**TRY IT**
Identify all lines of the data containing the string "span" and copy them.

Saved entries
★ ★ ★ ★ ★

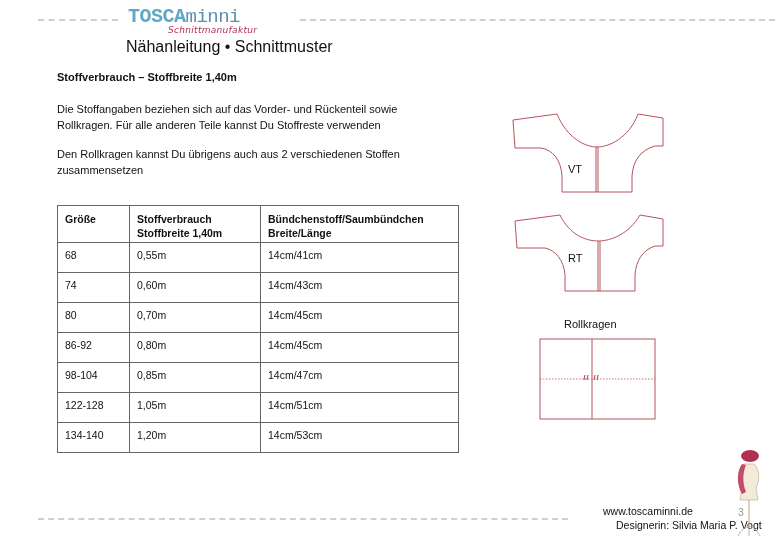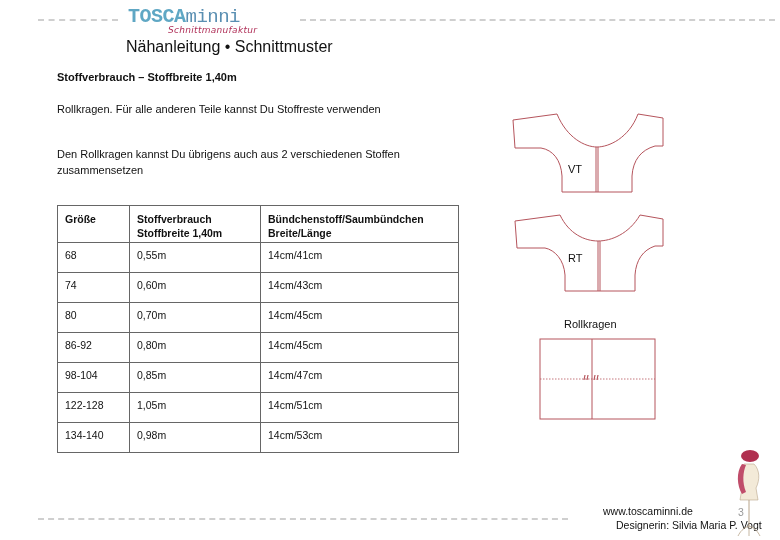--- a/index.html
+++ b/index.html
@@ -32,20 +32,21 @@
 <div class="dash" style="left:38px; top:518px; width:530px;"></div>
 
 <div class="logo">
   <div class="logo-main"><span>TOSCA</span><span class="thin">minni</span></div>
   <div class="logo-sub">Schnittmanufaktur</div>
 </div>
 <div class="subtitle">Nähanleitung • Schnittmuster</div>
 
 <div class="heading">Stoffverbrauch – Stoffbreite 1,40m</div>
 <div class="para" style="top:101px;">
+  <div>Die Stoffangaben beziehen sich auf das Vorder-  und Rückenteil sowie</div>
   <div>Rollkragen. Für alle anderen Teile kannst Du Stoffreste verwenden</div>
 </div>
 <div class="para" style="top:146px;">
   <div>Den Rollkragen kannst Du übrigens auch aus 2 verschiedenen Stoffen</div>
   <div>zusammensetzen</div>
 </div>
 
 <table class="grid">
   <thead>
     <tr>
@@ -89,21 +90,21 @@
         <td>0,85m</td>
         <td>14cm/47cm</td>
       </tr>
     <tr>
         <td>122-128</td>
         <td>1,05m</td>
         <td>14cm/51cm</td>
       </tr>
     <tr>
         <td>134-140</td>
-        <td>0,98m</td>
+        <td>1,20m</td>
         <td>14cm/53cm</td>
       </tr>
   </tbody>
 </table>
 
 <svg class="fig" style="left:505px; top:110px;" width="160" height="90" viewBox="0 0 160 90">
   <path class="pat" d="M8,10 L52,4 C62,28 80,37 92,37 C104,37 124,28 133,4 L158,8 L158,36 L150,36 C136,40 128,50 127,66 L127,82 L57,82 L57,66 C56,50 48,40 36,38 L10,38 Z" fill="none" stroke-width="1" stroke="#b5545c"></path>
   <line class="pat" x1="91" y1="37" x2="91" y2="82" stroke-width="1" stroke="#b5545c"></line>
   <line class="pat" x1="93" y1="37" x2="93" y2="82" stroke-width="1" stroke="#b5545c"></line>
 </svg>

★ ★ ★ ★ ★

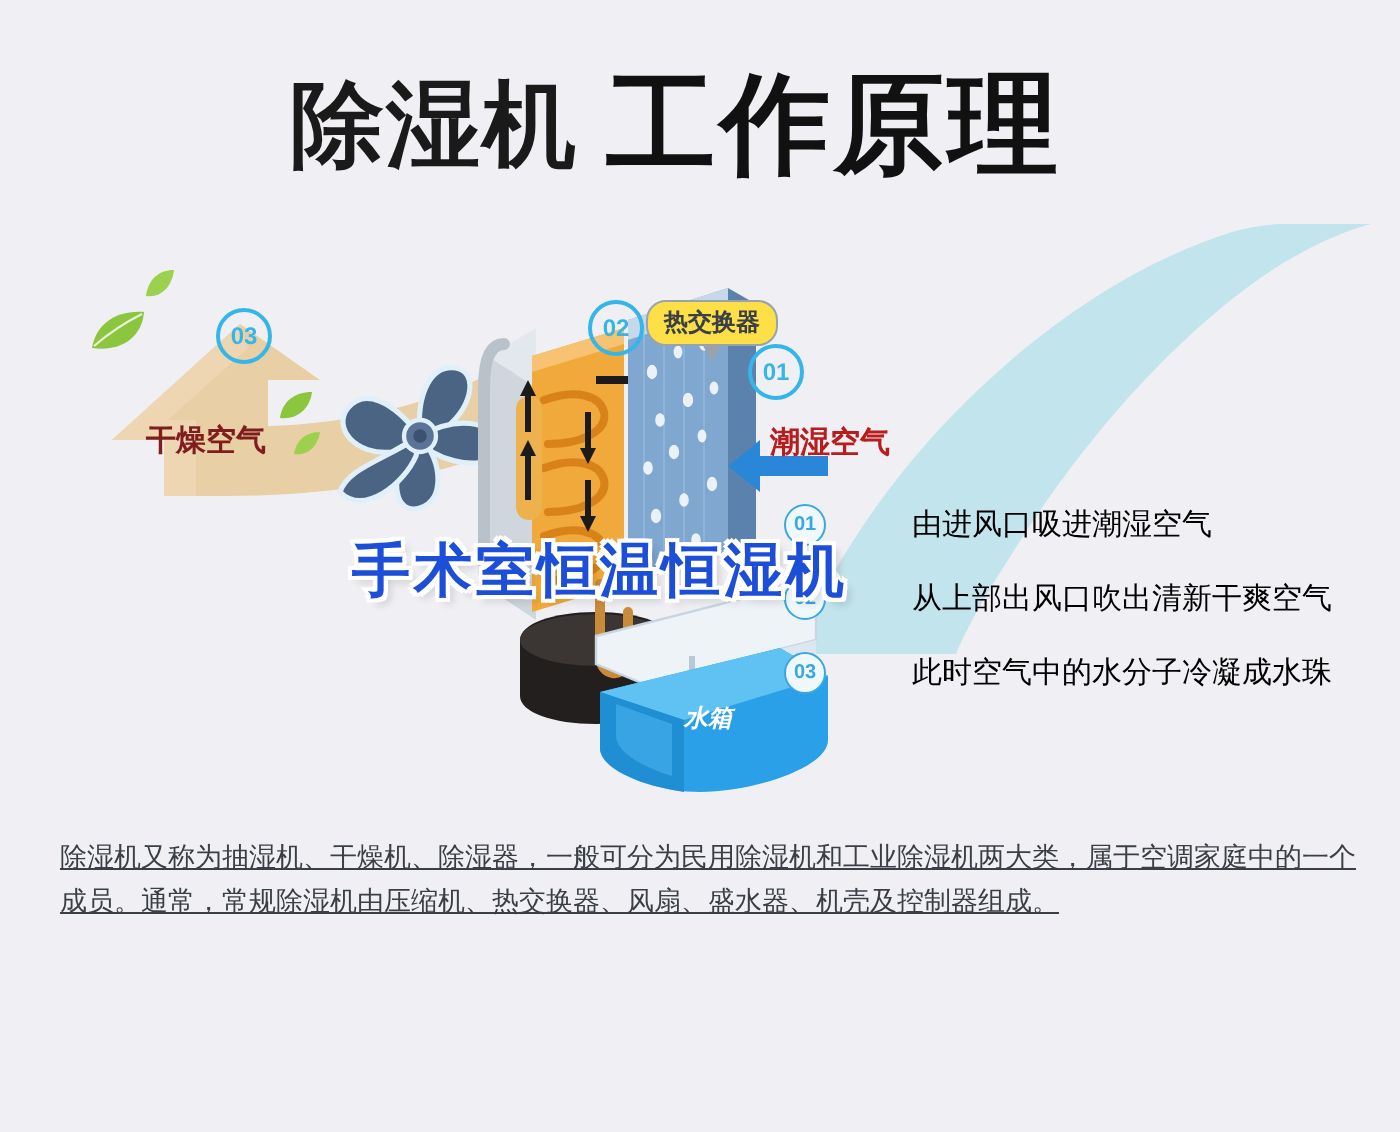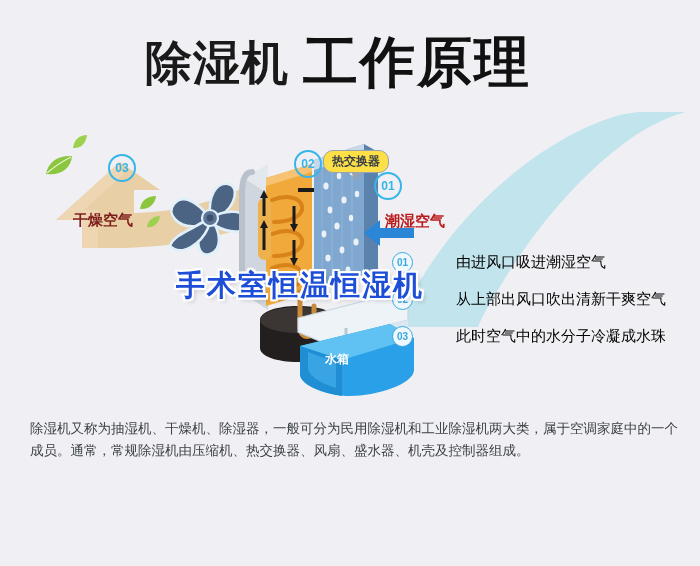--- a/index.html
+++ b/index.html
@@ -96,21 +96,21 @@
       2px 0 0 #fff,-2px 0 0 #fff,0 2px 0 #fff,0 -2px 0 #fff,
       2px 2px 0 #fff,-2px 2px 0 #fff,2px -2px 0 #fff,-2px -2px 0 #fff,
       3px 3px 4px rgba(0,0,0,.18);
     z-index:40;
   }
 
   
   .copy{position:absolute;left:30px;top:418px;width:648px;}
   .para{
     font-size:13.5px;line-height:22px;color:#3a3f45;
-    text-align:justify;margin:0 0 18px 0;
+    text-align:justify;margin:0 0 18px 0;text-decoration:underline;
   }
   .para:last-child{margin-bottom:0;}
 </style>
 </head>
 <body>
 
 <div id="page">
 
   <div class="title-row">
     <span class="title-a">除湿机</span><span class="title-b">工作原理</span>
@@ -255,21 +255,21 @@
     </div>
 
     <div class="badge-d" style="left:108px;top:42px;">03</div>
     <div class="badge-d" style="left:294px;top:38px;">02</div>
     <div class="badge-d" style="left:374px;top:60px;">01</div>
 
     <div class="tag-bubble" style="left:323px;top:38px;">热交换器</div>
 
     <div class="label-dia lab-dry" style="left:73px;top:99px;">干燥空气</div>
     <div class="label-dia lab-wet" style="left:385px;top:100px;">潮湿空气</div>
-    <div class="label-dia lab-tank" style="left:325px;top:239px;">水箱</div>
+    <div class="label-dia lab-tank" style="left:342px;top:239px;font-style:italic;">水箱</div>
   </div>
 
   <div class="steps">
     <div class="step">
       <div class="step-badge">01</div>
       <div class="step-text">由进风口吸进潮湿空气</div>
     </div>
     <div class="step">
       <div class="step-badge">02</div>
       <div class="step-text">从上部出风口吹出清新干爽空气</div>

★ ★ ★ ★ ★

**OUTPUT BELOW**
   <div class="logo-main"><span>TOSCA</span><span class="thin">minni</span></div>
     <span class="title-a">除湿机</span><span class="title-b">工作原理</span>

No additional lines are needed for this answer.